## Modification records
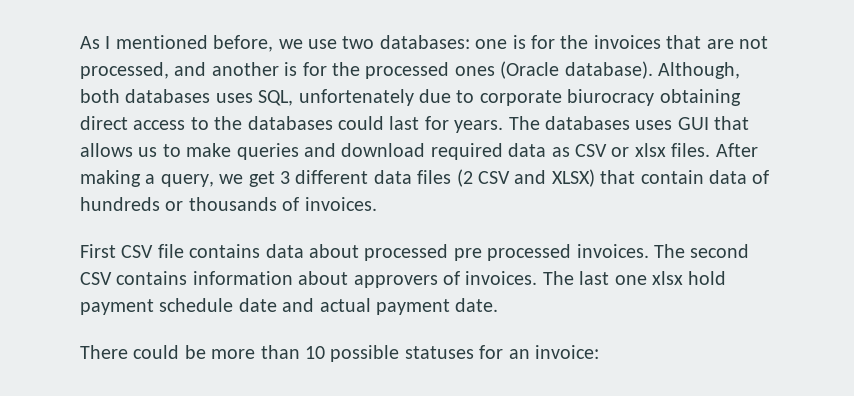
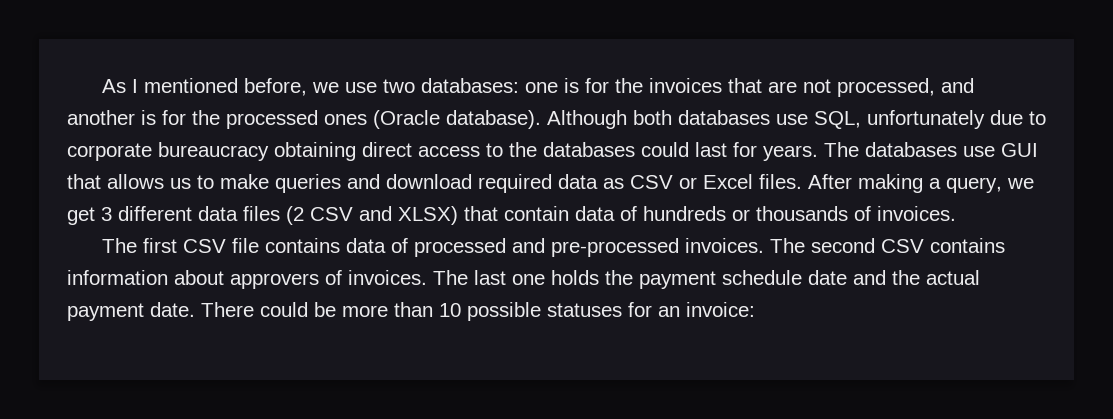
[657,62,740,79] Although, -> [547,110,627,129] Although
[215,89,414,106] uses SQL, unfortenately -> [776,110,985,129] use SQL, unfortunately
[567,89,655,106] biurocracy -> [158,142,269,161] bureaucracy
[635,120,673,130] uses -> [963,146,995,157] use
[634,143,666,157] xlsx -> [703,174,753,189] Excel
[80,244,116,258] First -> [102,238,178,253] The first
[309,244,572,261] about processed pre processed -> [391,238,680,257] of processed and pre-processed
[651,271,727,285] xlsx hold -> [551,270,633,285] holds the
(315, 305) none -> [892,270,920,285] the
(499, 305) // -> (195, 309) none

## THE TASK
Give the data above again exactly. Leave the pictures out.

## ANSWER BELOW
[657,62,740,79] Although, -> [547,110,627,129] Although
[215,89,414,106] uses SQL, unfortenately -> [776,110,985,129] use SQL, unfortunately
[567,89,655,106] biurocracy -> [158,142,269,161] bureaucracy
[635,120,673,130] uses -> [963,146,995,157] use
[634,143,666,157] xlsx -> [703,174,753,189] Excel
[80,244,116,258] First -> [102,238,178,253] The first
[309,244,572,261] about processed pre processed -> [391,238,680,257] of processed and pre-processed
[651,271,727,285] xlsx hold -> [551,270,633,285] holds the
(315, 305) none -> [892,270,920,285] the
(499, 305) // -> (195, 309) none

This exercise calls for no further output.